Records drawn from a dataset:
= Beginning of Section =
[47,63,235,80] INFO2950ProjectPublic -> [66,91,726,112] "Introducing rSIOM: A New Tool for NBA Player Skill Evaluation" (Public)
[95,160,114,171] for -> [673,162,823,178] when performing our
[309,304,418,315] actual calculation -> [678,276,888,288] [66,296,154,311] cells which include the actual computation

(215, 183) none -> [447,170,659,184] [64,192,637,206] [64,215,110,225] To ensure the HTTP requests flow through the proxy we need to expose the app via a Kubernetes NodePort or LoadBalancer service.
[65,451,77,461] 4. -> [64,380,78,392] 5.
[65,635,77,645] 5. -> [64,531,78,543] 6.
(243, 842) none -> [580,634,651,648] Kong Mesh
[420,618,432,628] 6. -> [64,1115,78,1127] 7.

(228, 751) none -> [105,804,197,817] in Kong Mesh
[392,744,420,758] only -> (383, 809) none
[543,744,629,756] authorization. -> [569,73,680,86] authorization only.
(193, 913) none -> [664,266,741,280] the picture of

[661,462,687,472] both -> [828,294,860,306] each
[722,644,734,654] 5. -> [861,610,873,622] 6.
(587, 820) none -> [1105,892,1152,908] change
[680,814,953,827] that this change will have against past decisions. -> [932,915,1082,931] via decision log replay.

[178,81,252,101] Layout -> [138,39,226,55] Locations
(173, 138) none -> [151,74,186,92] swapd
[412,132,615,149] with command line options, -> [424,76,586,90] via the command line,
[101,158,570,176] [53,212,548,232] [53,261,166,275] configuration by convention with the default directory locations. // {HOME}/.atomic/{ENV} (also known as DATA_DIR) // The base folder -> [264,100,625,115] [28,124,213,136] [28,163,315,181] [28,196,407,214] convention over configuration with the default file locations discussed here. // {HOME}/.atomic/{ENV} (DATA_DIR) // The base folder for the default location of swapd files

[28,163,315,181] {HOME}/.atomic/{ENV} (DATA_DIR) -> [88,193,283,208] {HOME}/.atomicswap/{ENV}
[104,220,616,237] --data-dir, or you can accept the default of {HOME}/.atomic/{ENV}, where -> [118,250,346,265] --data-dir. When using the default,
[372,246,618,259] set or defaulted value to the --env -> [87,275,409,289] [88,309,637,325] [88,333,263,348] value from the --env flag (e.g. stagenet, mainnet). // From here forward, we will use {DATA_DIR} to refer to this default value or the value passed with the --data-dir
= End of Section =
▶ _WHAT IS EXPECTED_
Exactly the lines from the one containing "[95,160,114,171] for ->" through the end of the records above are to be printed, and no others.

▶ _WRITTEN REPLY_
[95,160,114,171] for -> [673,162,823,178] when performing our
[309,304,418,315] actual calculation -> [678,276,888,288] [66,296,154,311] cells which include the actual computation

(215, 183) none -> [447,170,659,184] [64,192,637,206] [64,215,110,225] To ensure the HTTP requests flow through the proxy we need to expose the app via a Kubernetes NodePort or LoadBalancer service.
[65,451,77,461] 4. -> [64,380,78,392] 5.
[65,635,77,645] 5. -> [64,531,78,543] 6.
(243, 842) none -> [580,634,651,648] Kong Mesh
[420,618,432,628] 6. -> [64,1115,78,1127] 7.

(228, 751) none -> [105,804,197,817] in Kong Mesh
[392,744,420,758] only -> (383, 809) none
[543,744,629,756] authorization. -> [569,73,680,86] authorization only.
(193, 913) none -> [664,266,741,280] the picture of

[661,462,687,472] both -> [828,294,860,306] each
[722,644,734,654] 5. -> [861,610,873,622] 6.
(587, 820) none -> [1105,892,1152,908] change
[680,814,953,827] that this change will have against past decisions. -> [932,915,1082,931] via decision log replay.

[178,81,252,101] Layout -> [138,39,226,55] Locations
(173, 138) none -> [151,74,186,92] swapd
[412,132,615,149] with command line options, -> [424,76,586,90] via the command line,
[101,158,570,176] [53,212,548,232] [53,261,166,275] configuration by convention with the default directory locations. // {HOME}/.atomic/{ENV} (also known as DATA_DIR) // The base folder -> [264,100,625,115] [28,124,213,136] [28,163,315,181] [28,196,407,214] convention over configuration with the default file locations discussed here. // {HOME}/.atomic/{ENV} (DATA_DIR) // The base folder for the default location of swapd files

[28,163,315,181] {HOME}/.atomic/{ENV} (DATA_DIR) -> [88,193,283,208] {HOME}/.atomicswap/{ENV}
[104,220,616,237] --data-dir, or you can accept the default of {HOME}/.atomic/{ENV}, where -> [118,250,346,265] --data-dir. When using the default,
[372,246,618,259] set or defaulted value to the --env -> [87,275,409,289] [88,309,637,325] [88,333,263,348] value from the --env flag (e.g. stagenet, mainnet). // From here forward, we will use {DATA_DIR} to refer to this default value or the value passed with the --data-dir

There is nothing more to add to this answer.